Nonlineage genes are targets for Ezh1/2-mediated repression in NPCs. A and B, scRNA-seq dot plot depicting expression of nonlineage genes in control and double-mutant Ezh1^−/−NPC^Ezh2−/− cells. C, top panels, P0 WT NPCs - ChIP-seq tracks of Six1 and Cdkn2a/p16: both genes are occupied by large domains of repressive H3K27me3. Bottom panels, ATAC-seq showing increased chromatin accessibility in Six1 and Cdkn2a genes in Ezh1^−/−NPC^Ezh2−/− as compared with control NPCs. D–I, section IF: gene dosage–dependent derepression of Six1 and p16 expression.

Figure 9.

Schematic depicting a working model for the role of PRC2 in nephron progenitor maintenance.

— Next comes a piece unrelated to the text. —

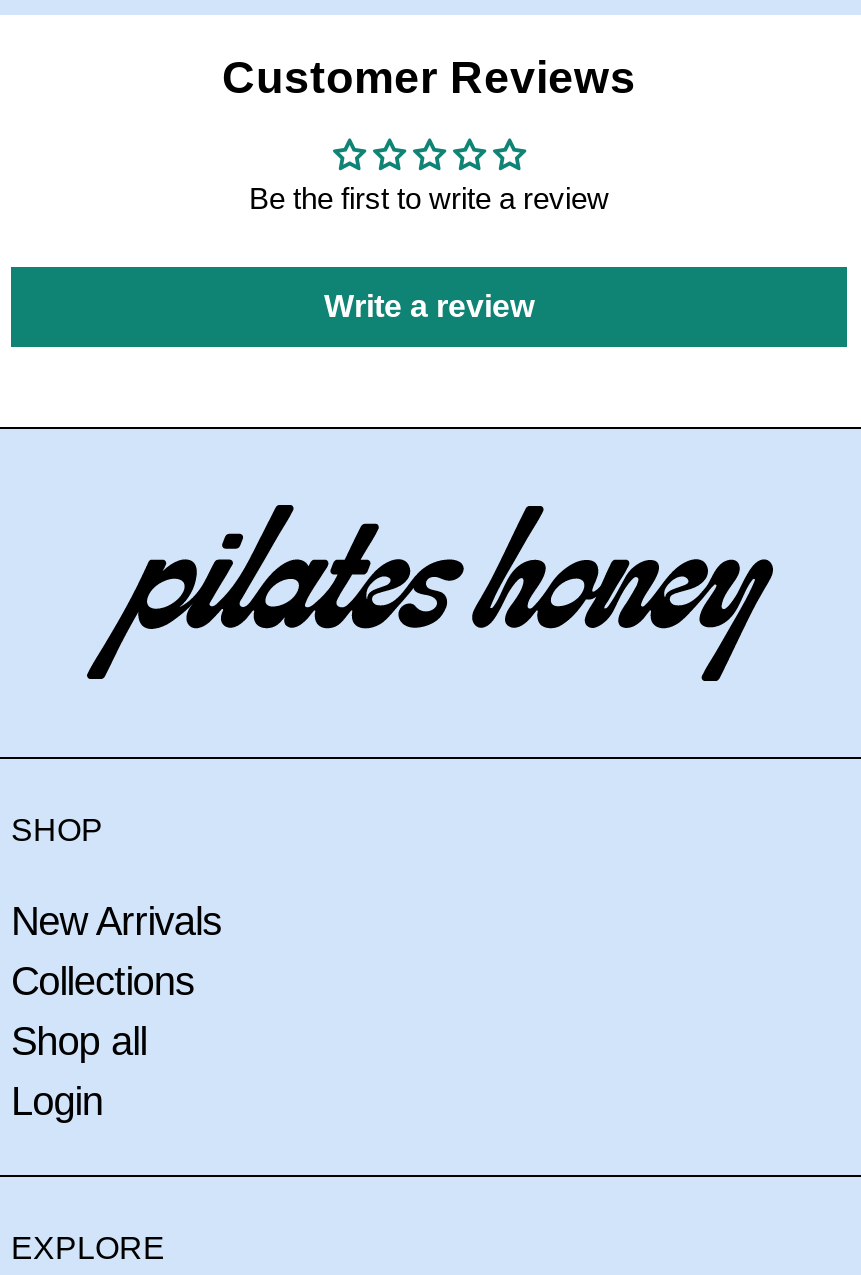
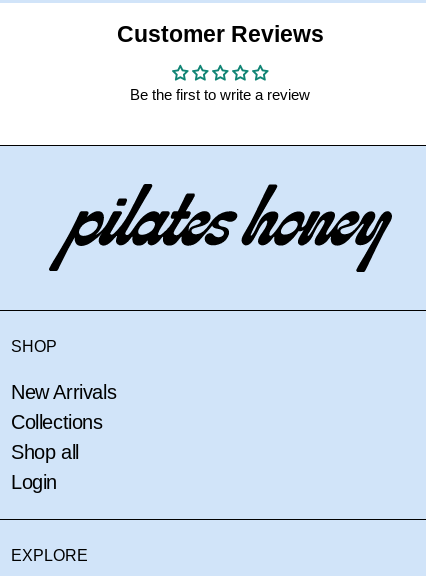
- Write a review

PRC2-Ezh1/Ezh2 complexes restrict chromatin access to AP-1 motifs. This action prevents unscheduled/unwanted activation of genes that disrupt the balance between NPC stemness and differentiation. Note: the composition of the AP-1 complex is based on gene expression results and thus should be considered hypothetical at this point.